Look at it this way, If one can learn about relativity from wikipedia without a dozen 'prerequisites; why can't you teach it to people without a dozen prerequistites and IF we can teach it this way, Why define this imaginery list of prerequisites (especially on the often visited schools and portals)? it clutters things up.
IMHO of course.--Jolie 18:21, 5 November 2008 (UTC)
- I suppose we should do a better job of making clear the history of Wikiversity. Much of the structure of Wikiversity was created by people who imagined Wikiversity as some kind of online university. The Wikimedia Foundation explicitly rejected that idea, but there will always be people coming to Wikiversity who still think along the lines of: have classes, have certified teachers, get accreditation, give grades, etc. --JWSchmidt 20:02, 5 November 2008 (UTC)
- Yes, much of that structure is a holdover from the early formulation of wv. Even the name sounds like Wiki-University and tends to give the impression that the main focus is advanced material. I agree that the astronomy related topic and school pages need reworking. Anyone taking a glance at the list at Topic:Astronomy would likely think we were limiting the scope of the subject to a program of in depth courses. I have tried in the past to make changes to those pages, but they were slowly undone over time. I suspect that the listings have probably turned away some folks that were interested in more introductory material. One of my first impressions after visiting wv was that the course listings "preimposes a structure for the future growth of what will be covered rather than just letting it happen naturaly." I still tend to feel that way.
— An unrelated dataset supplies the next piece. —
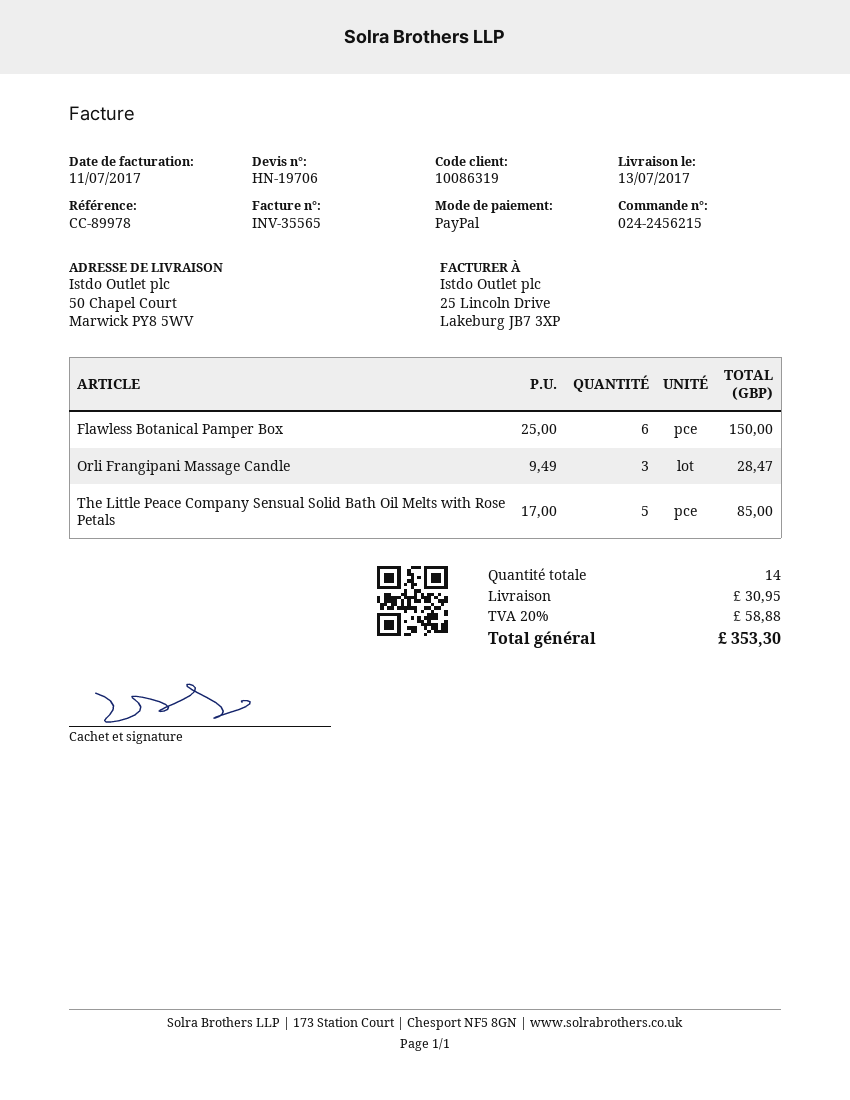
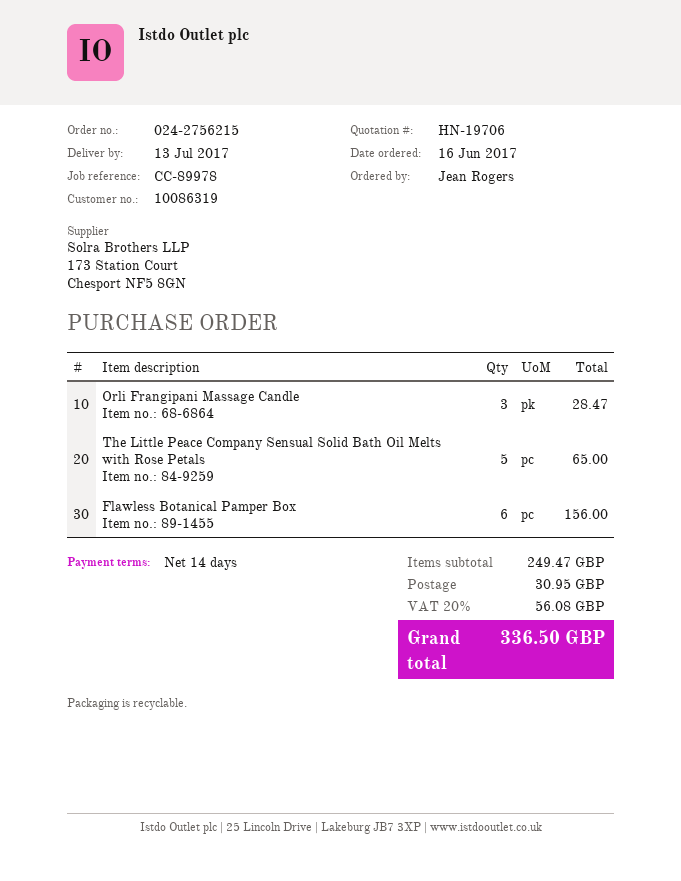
order number: 024-2456215 -> 024-2756215
Flawless Botanical Pamper Box: 6 for 150.00 -> 6 for 156.00
The Little Peace Company Sensual Solid Bath Oil Melts with Rose Petals: 5 for 85.00 -> 5 for 65.00
tax: 20% = 58.88 -> 20% = 56.08
total: 353.30 -> 336.50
My philosophy has been that the school, topic and other organizing pages should be created when there are a number of people who have a need to collaborate on a group of pages about a subject. I've been watching the school and topic pages for a long time, and I've seen a number of people make suggestions and I've offered to help with reworking the pages. Few have stayed around to do that, and even fewer have ventured into creating mainspace pages. So I have tended to ignore the organizing pages as not really worth my time until there is more activity to sustain the effort. Personally, I prefer a more bottom up approach of working on mainspace content first, and then creating organizing pages when there is enough material where editors find a need to collaborate. --mikeu talk 20:26, 5 November 2008 (UTC)
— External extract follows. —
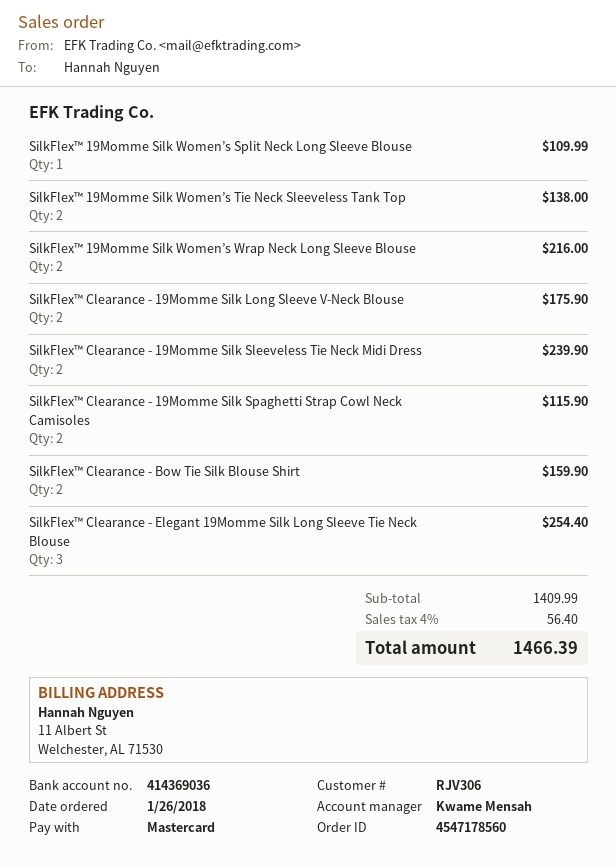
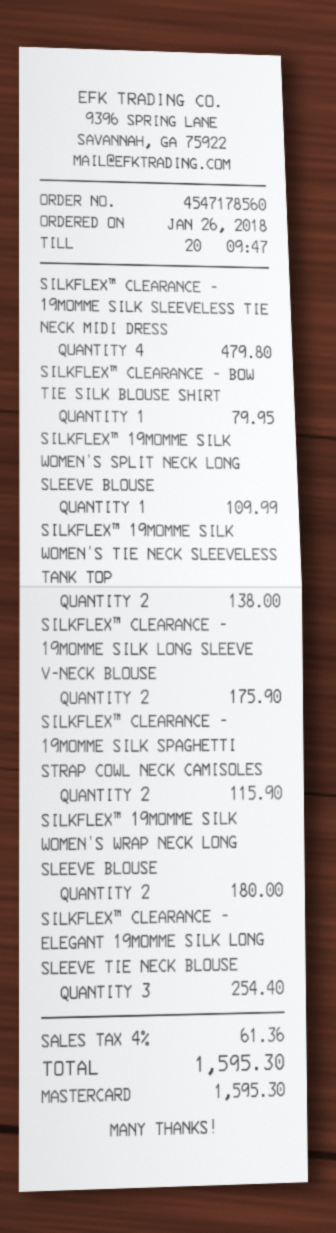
SilkFlex™ 19Momme Silk Women’s Wrap Neck Long Sleeve Blouse: 2 for 216.00 -> 2 for 180.00
SilkFlex™ Clearance - 19Momme Silk Sleeveless Tie Neck Midi Dress: 2 for 239.90 -> 4 for 479.80
SilkFlex™ Clearance - Bow Tie Silk Blouse Shirt: 2 for 159.90 -> 1 for 79.95
tax: 4% = 56.40 -> 4% = 61.36
total: 1466.39 -> 1595.30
- Interesting Perspective. I have always thought of them as a Learning Projects instead of courses. The mentality behind that is, I as a degree student somewhere in the world can come here and look/start a learning project even about a real life course. As the project matures it can then be seen as a course to those who catch it at a later stage. This way there is absolutely nothing stoping me from using my lecture notes to create a learning resource. Hoping that some one is learning or teaching the same thing, then we can collaborate. Atleast that is what we generally expect to be the natural course of events. As to whether it happens, that is a nother matter all together. People tend to be shy of editing a well structured learning project ( out of low self esteem maybe? ). I preffer to think that we are all learners in here ;-).--Thuvack | talk | Blog 13:49, 7 November 2008 (UTC)
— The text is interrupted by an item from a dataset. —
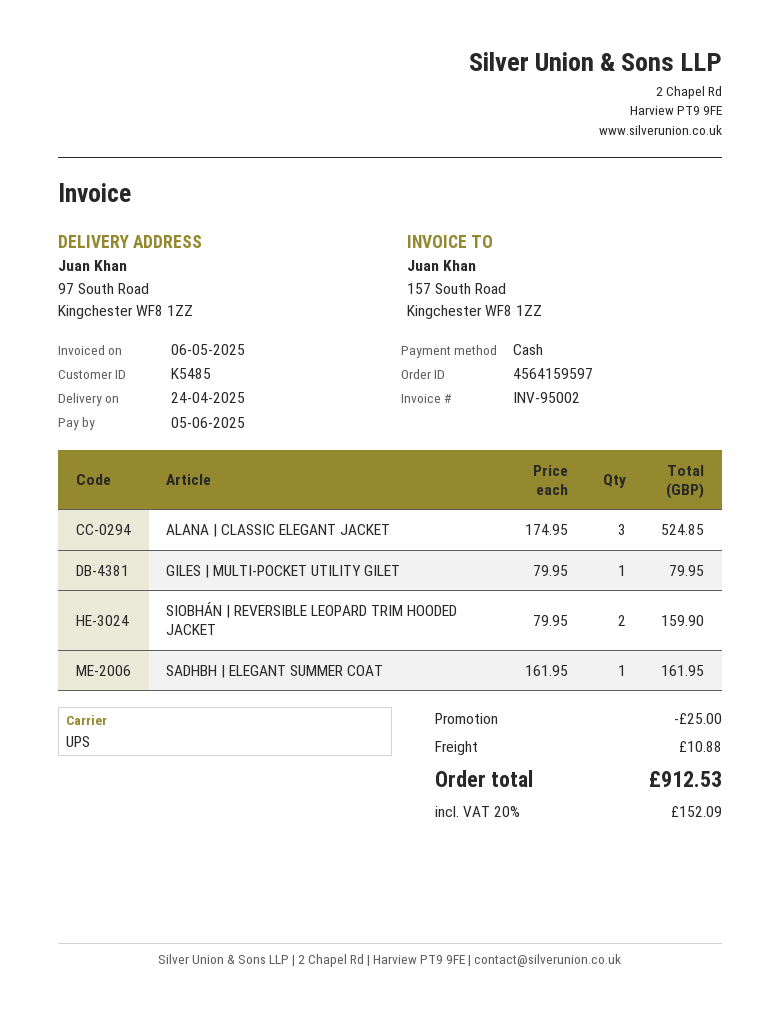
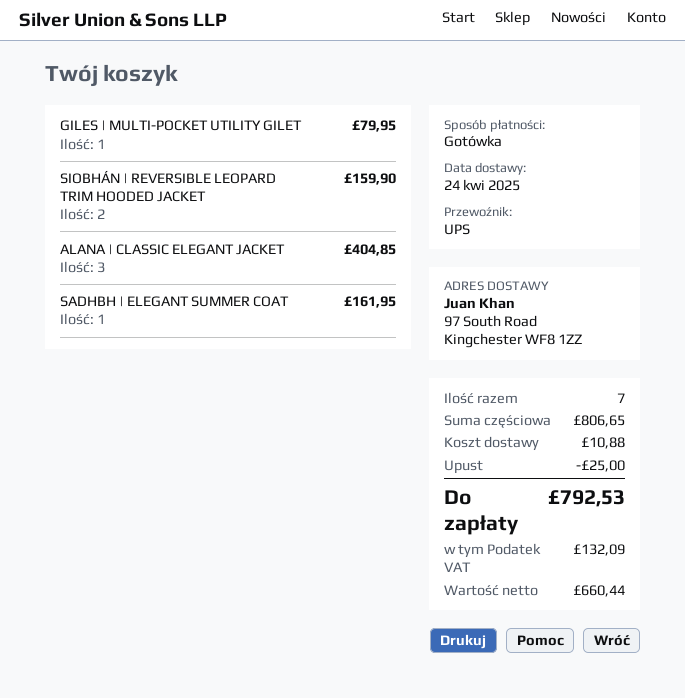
ALANA | CLASSIC ELEGANT JACKET: 3 for 524.85 -> 3 for 404.85
tax: 152.09 -> 132.09
total: 912.53 -> 792.53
Make the cleaning as it indicate
Sysop can make the cleaning as the template saying in each image in this category. Crochet.david 22:34, 7 November 2008 (UTC)
Opinions wanted on "global-temperate seasons" for the Bloom Clock
I'm hoping to have time this winter to work on comparisons between different regions to make a first stab at making "global seasons" for the Bloom Clock, but have a somewhat silly issue I could use some input on. The global seasons are one of the main goals of the bloom clock... it would take some time to find the diffs, but part of the motivation for collecting the data was to have a "geographically neutral language" for describing bloom times in Wikipedia articles, Wikibooks chapters, and other resources that describe plants (the problem is that when you cite a flora that says something blooms in March in, e.g., South Carolina, it's probably not blooming in March in Halifax of Moscow, let alone Melbourne). The rough draft compiles the monthly data we have from various regions (which uses categories), and divides the year into 12 seasons (early/mid/late summer/winter/etc.).
The problem is this: When I first started working on it last winter, I tied the Southeast Pennsylvania data to go with "the majority of the month", so December is late fall (since 2/3 of the month is technically Autumn), March is late winter, etc. The problem is that this seems a bit counter-intuitive to me, and I wanted to see if other people found it counter-intuitive as well. So here's the question (for a straw poll): Should the global-temperate seasons be toggled back a month? Here's the options:
Keep as is: The current system has March as late winter, June as late spring, September as late summer, and December as late fall.
Change back by a month: This would have March as early spring, June as early summer, September as early fall, and December as early winter.
- Support Might just be because my mind tends to think in terms of the academic year, but this seems more intuitive to me. --SB_Johnny talk 15:05, 6 November 2008 (UTC)
- Support It does seem more intuitive. --Jomegat 01:14, 8 November 2008 (UTC)
- Support I've always thought the current calendar was silly. The Jade Knight (d'viser) 10:44, 8 November 2008 (UTC)
Please share your thoughts on it... part of the issue is that I also want to set up the fruit-and-seed clock, and possibly a "local produce" clock (so that culinary students and localvores can know what's locally in-season). --SB_Johnny talk 15:05, 6 November 2008 (UTC)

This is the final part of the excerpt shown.